In the wake of the humanitarian tragedy unfolding in Syria and elsewhere, a British design engineer who developed a mobile method to manage waste believes it’s now a life-line to growing numbers of refugee camps.
Design engineer, Andy Ive originally created the mobile recycling facility for the remotest desert locations of the Sahara, where make-shift camps sprang up around the oil and construction industry. Instructed to bury waste material in the sand, Ive instead invented a unit to minimise environmental impact.
Like those sites, the refugee camps are often hastily constructed, ill equipped, have limited resources, and are damaging to the surrounding sensitive eco systems.
Failure to recycle the vast waste being generated he says, potentially poses significant health and environmental consequences in the future.
Housed in a standard shipping container, Ive’s facilities are said to be easily transported and robust for any location, from the harshest of deserts to the coldest of climates.
Turning plastic water bottles into reusable bricks, the self-powered mobile recycling facility comes complete with the necessary equipment for segregation, compacting and recycling mixed waste at source.
With wars and persecution worsening the refugee crisis, we now have displaced more people than at any time since the UN High Commission for Refugee’s records began. It now stands at 65.3 million people (a tally greater than the population of the UK, Australia and New Zealand combined), with 34,000 displaced every day.
Ive is offering expertise and trying to urge governments, UN agencies and NGOs to utilise practical and economical solutions for effective humanitarian waste management in the camps.
He believes adopting such mobile technology could immediately reduce the impact of poor sanitation and significantly improve living conditions in the camps as well as benefitting the environment in the longer term.
“Internationally, refugee management appears to have largely overlooked the potential of recycling and waste on make-shift sites, be that as a result of natural disasters or, as we are sadly witnessing every day, forced displacement worldwide through wars and persecution,” said Ives.
“For decades there has been an overwhelming response to the more immediate threats of hunger and disease, with much less focus on the strain and long term damage caused to fragile eco-systems too. With many millions of refugees, we are now failing to address the impact that inadequate waste management could have on health and the environment,” added the designer.
Keen to provide both environmental and humanitarian assistance, Ive has partnered with the Disaster Management Centre at Bournemouth University, to try to promote the importance of waste management and the use of practical, clean technologies in emergency situations to multiple agencies.

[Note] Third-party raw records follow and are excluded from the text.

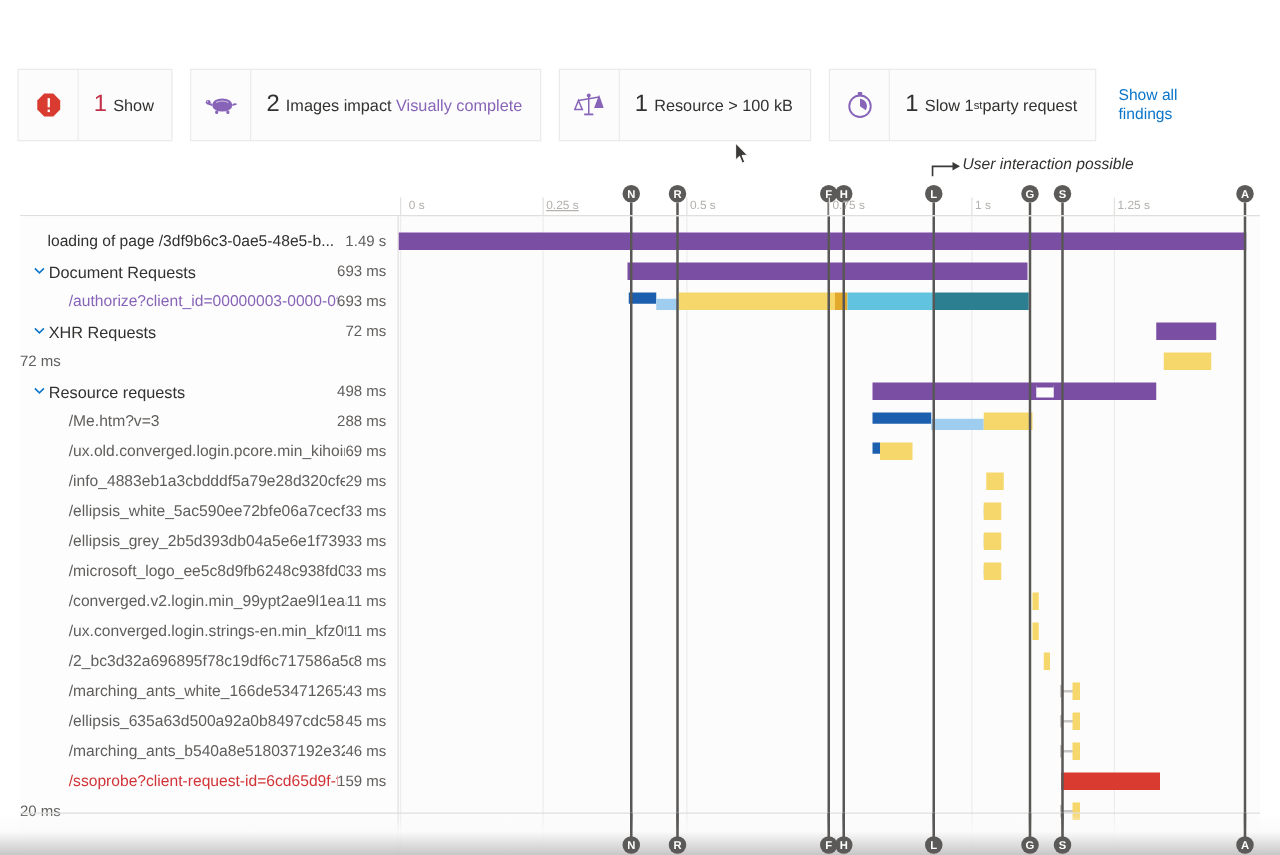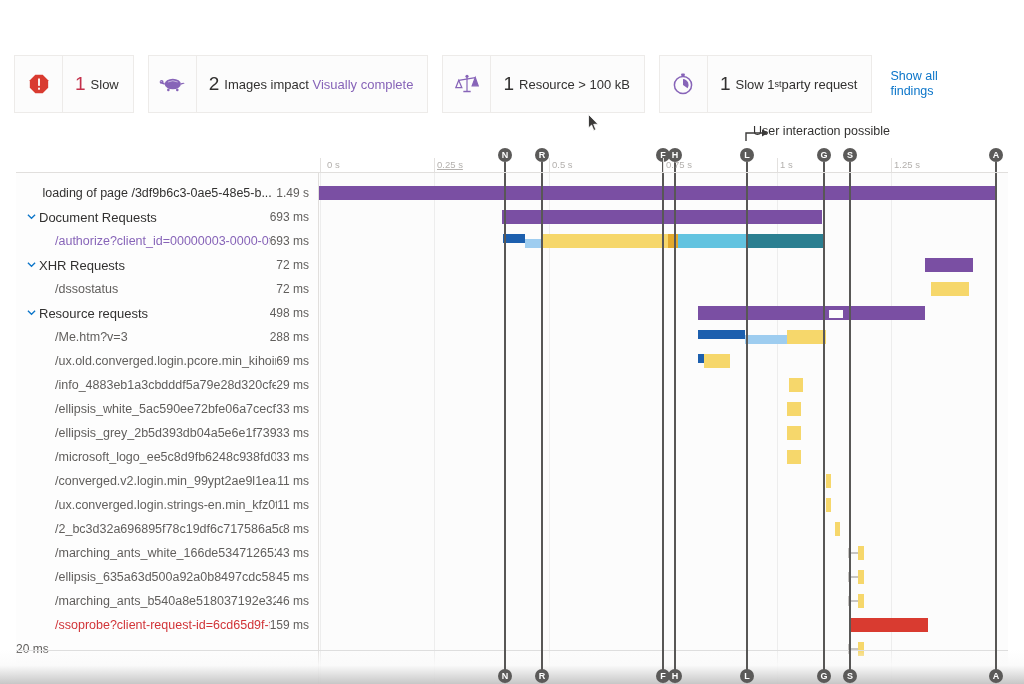"Slow" span { text: Slow -> Show }
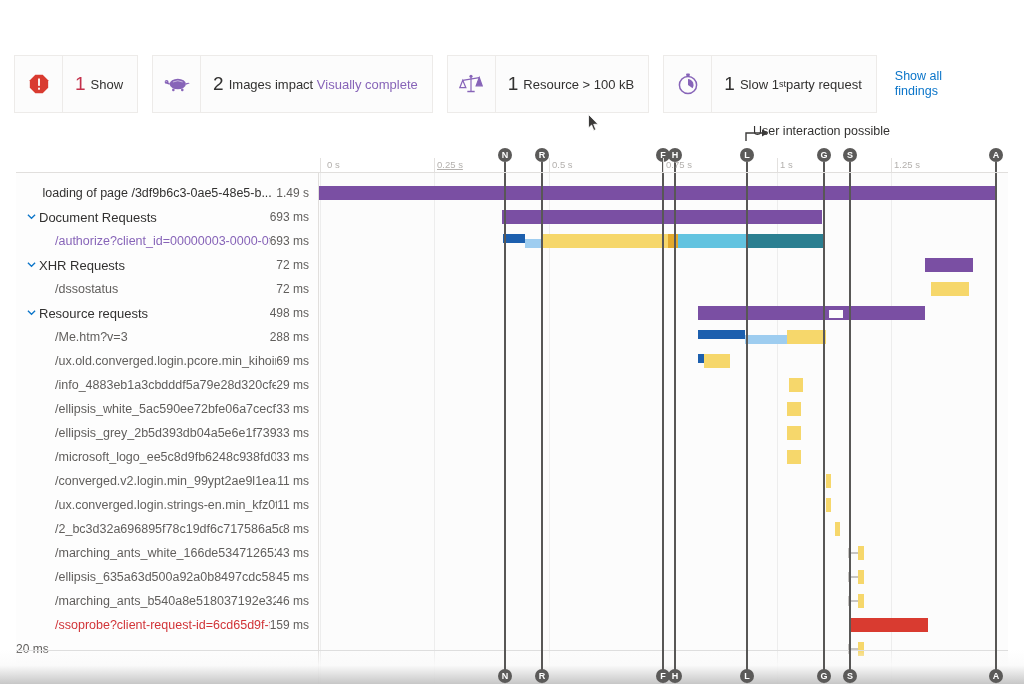"User interaction possible" div.ui-annot { font-style: none -> italic; left: 753px -> 770px }
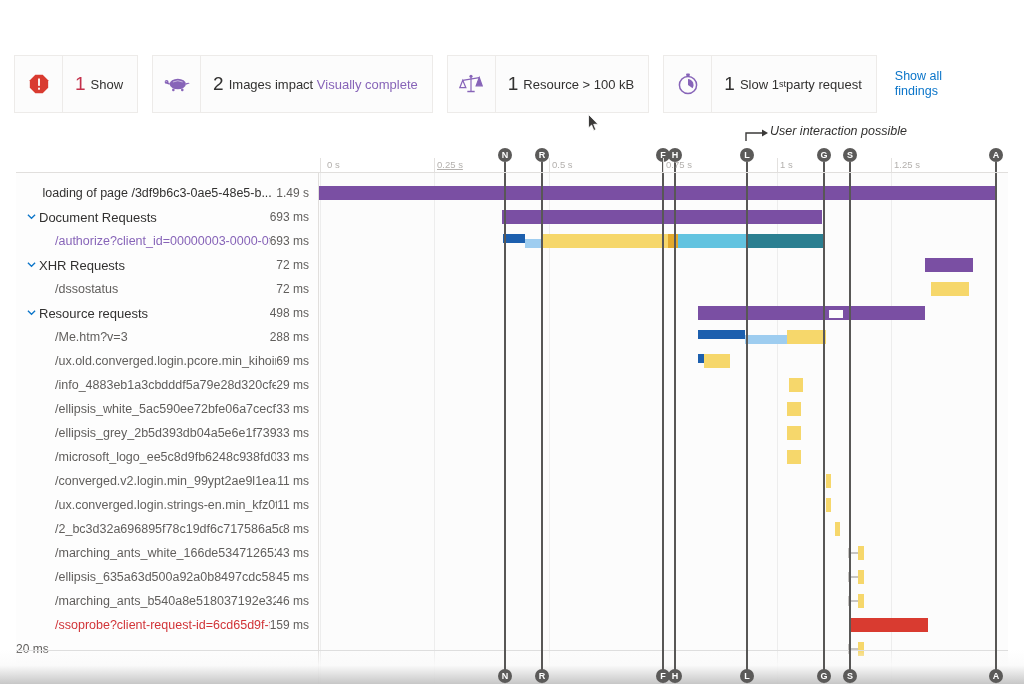"loading of page /3df9b6c3-0ae5-48e5-b..." .row.page .nm { text-align: center -> none }
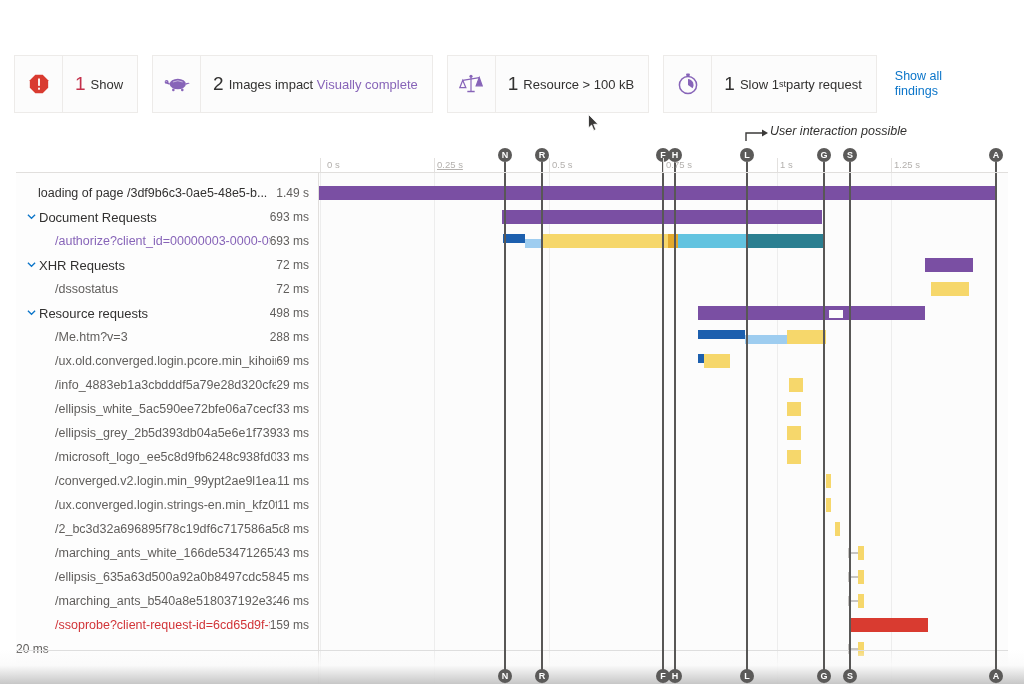"/dssostatus" span.nm { html: <span>/dssostatus</span> -> none }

He hopes to strengthen a more global and mainstream approach to the environmental impact of response and recovery.
Whilst the prodigious scale and distribution of refugee populations is creating increasingly complex environmental impacts on land, as well as local resource degradation, Ive believes that in addition to environmental benefits the MRF facility can also increase morale in refugee camps, as plastic bottles become reusable building materials.
First Hand Experience
Ive said that he has witnessed camps first-hand, travelling to Syria with the UN in an advisory capacity, and understands that waste management poses significant challenges, but with no sign of the global problems abating he is firmly committed to promoting the benefits of a mobile recycling facility to multiple emergency agencies.
“Amid the plight of people struggling to survive in the wake of chaos, carnage and harrowing conditions, it makes practical and humanitarian sense to provide this simple infrastructure which can also restore some feeling of self-sufficiency and community in using the recycled bricks for temporary building,” he concluded.